Physiological anisocoria is when human pupils differ in size. It is generally considered to be benign, though it must be distinguished from Congenital Horner's syndrome, pharmacological dilatation or other conditions connected to the sympathetic nervous system.
The prevalence of physiological anisocoria has not been found to be influenced by the sex, age, or iris color of the subject.

Presentation
The main characteristic that distinguishes physiological anisocoria is an increase of pupil size with lower light or reduced illumination, such that the pupils differ in size between the two eyes. At any given eye examination, up to 41% of healthy patients can show an anisocoria of 0.4 mm or more at one time or another. It can also occur as the difference between both pupils varies from day to day.  A normal population survey showed that during poor light or near dark conditions, differences of 1 mm on average between pupils was found. 
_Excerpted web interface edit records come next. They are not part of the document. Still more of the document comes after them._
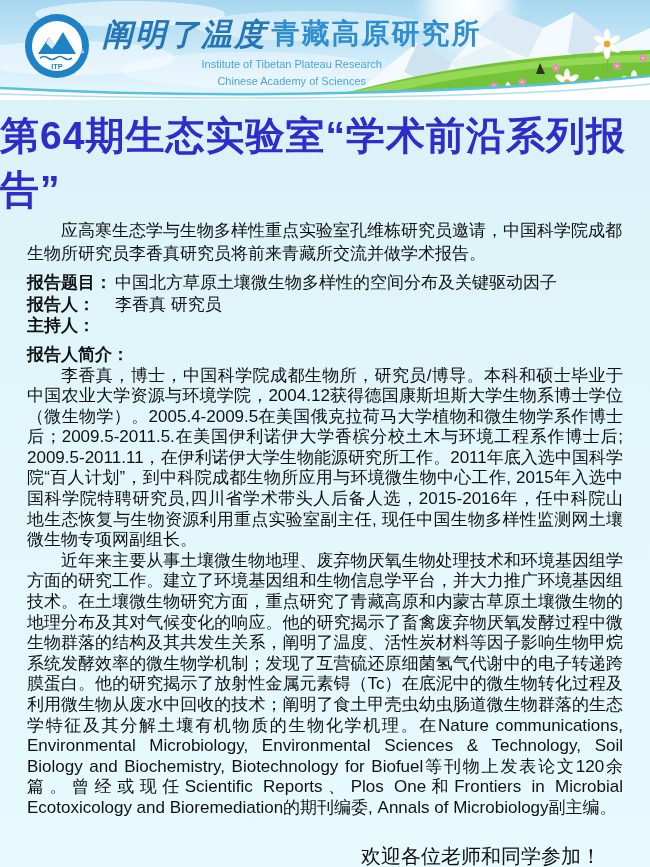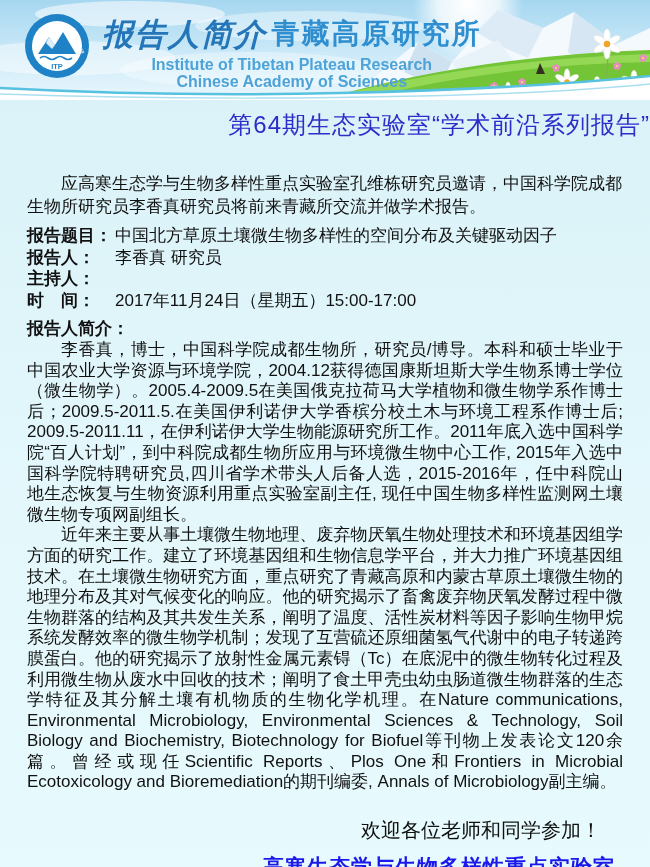--- a/index.html
+++ b/index.html
@@ -173,7 +173,7 @@
 
     <div class="org-block">
       <div class="org-line1">
-        <span class="org-cn-callig">报告人简介</span>
+        <span class="org-cn-callig">阐明了温度</span>
         <span class="org-cn">青藏高原研究所</span>
       </div>
       <div class="org-en">Institute of Tibetan Plateau Research</div>

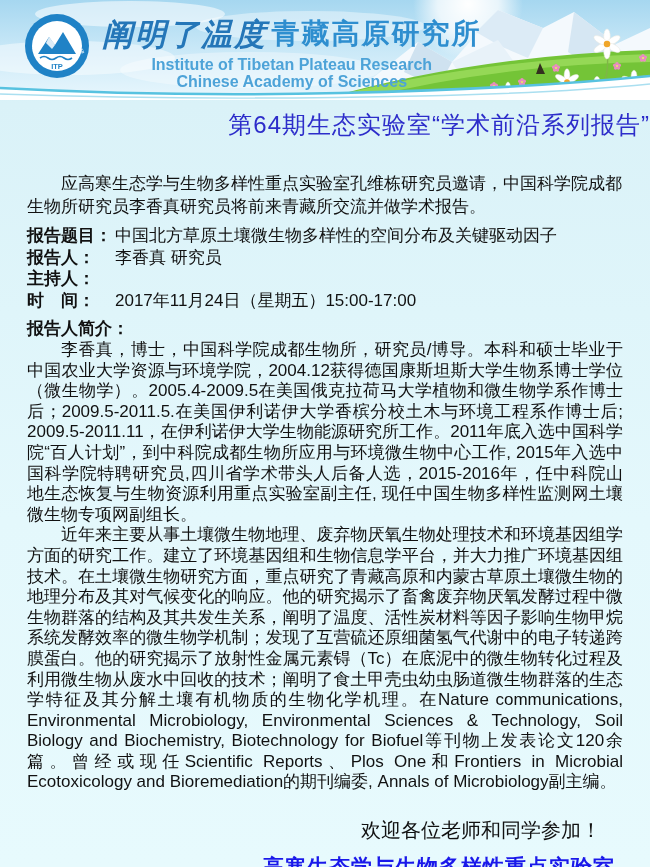--- a/index.html
+++ b/index.html
@@ -28,7 +28,7 @@
     font-size:28px; color:#2e8ecf; font-weight:bold; letter-spacing:2px;
     vertical-align:2px;
   }
-  .org-en { font-size:16px; font-weight:bold; color:#4da3d8; line-height:17px; }
+  .org-en { font-size:11px; font-weight:normal; color:#4da3d8; line-height:17px; }
   
   .title {
     margin:9px 0 0 0;

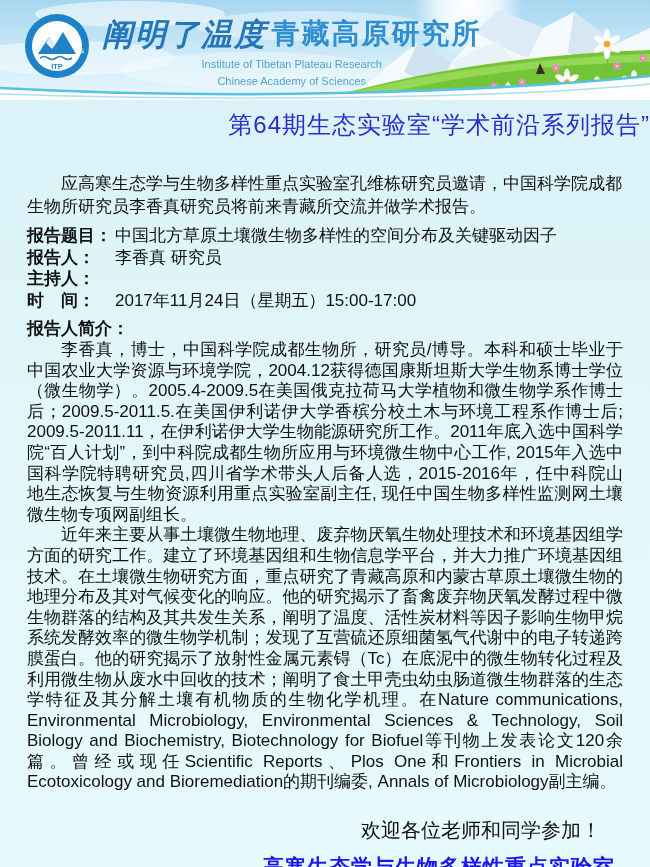--- a/index.html
+++ b/index.html
@@ -32,8 +32,8 @@
   
   .title {
     margin:9px 0 0 0;
-    text-align:right;
-    font-size:24px; font-weight:normal;
+    text-align:left;
+    font-size:39px; font-weight:bold;
     color:#2d2dca;
     letter-spacing:1px;
   }

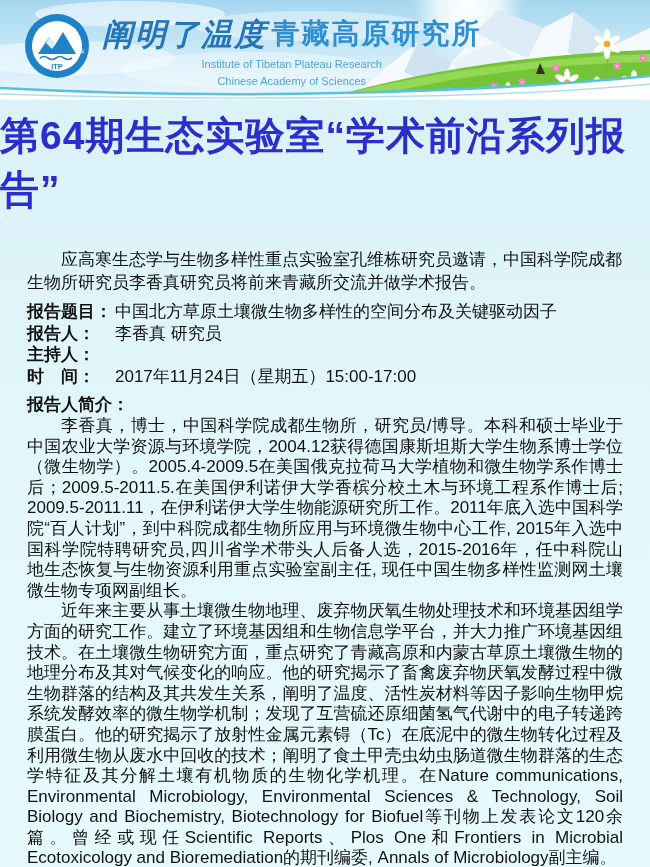--- a/index.html
+++ b/index.html
@@ -185,7 +185,7 @@
 
   <div class="content">
 
-    <p class="intro" style="margin-top: 31px; margin-bottom: 0px;">应高寒生态学与生物多样性重点实验室孔维栋研究员邀请，中国科学院成都生物所研究员李香真研究员将前来青藏所交流并做学术报告。</p>
+    <p class="intro" style="margin-top: 2px; margin-bottom: 0px;">应高寒生态学与生物多样性重点实验室孔维栋研究员邀请，中国科学院成都生物所研究员李香真研究员将前来青藏所交流并做学术报告。</p>
 
     <div class="details">
       <div class="detail-row">

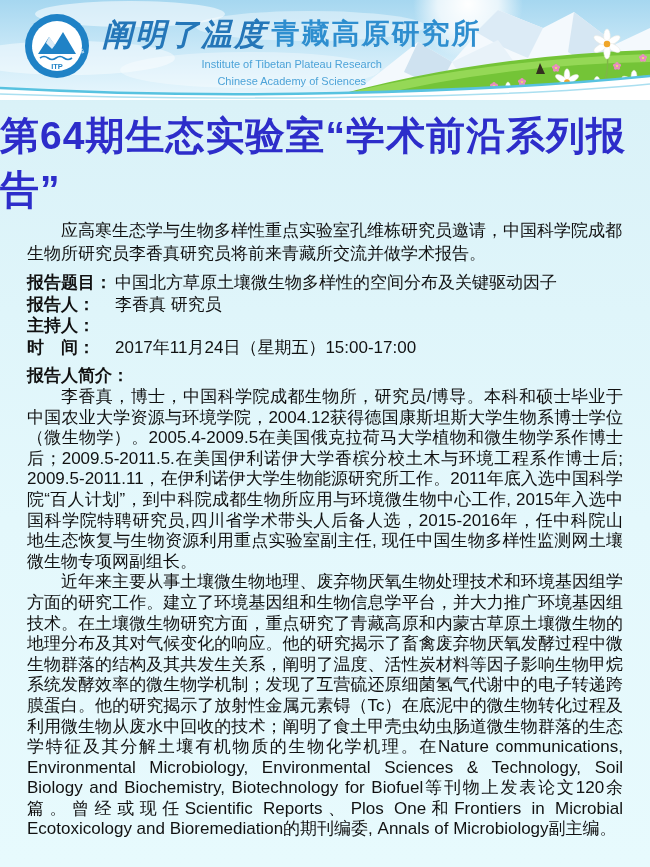--- a/index.html
+++ b/index.html
@@ -199,10 +199,6 @@
       <div class="detail-row">
         <span class="detail-label">主持人：</span>
       </div>
-      <div class="detail-row">
-        <span class="detail-label">时　间：</span>
-        <span class="detail-value">2017年11月24日（星期五）15:00-17:00</span>
-      </div>
     </div>
 
     <div class="bio-heading">报告人简介：</div>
The presence of physiologic anisocoria has been estimated at 20% of the normal population, so some degree of pupil difference may be expected in at least 1 in 5 clinic patients.

Causes
When detected during childhood, without any other symptoms and when other disorders are discarded through clinical tests, it should be considered a developmental or genetic phenomenon.
Asymmetric pupil or dyscoria, potential causes of anisocoria, refer to an abnormal shape of the pupil which can happens due to developmental and intrauterine anomalies.
When light is shined in the abnormal eye and it remains dilated then it’s a pathological small pupil.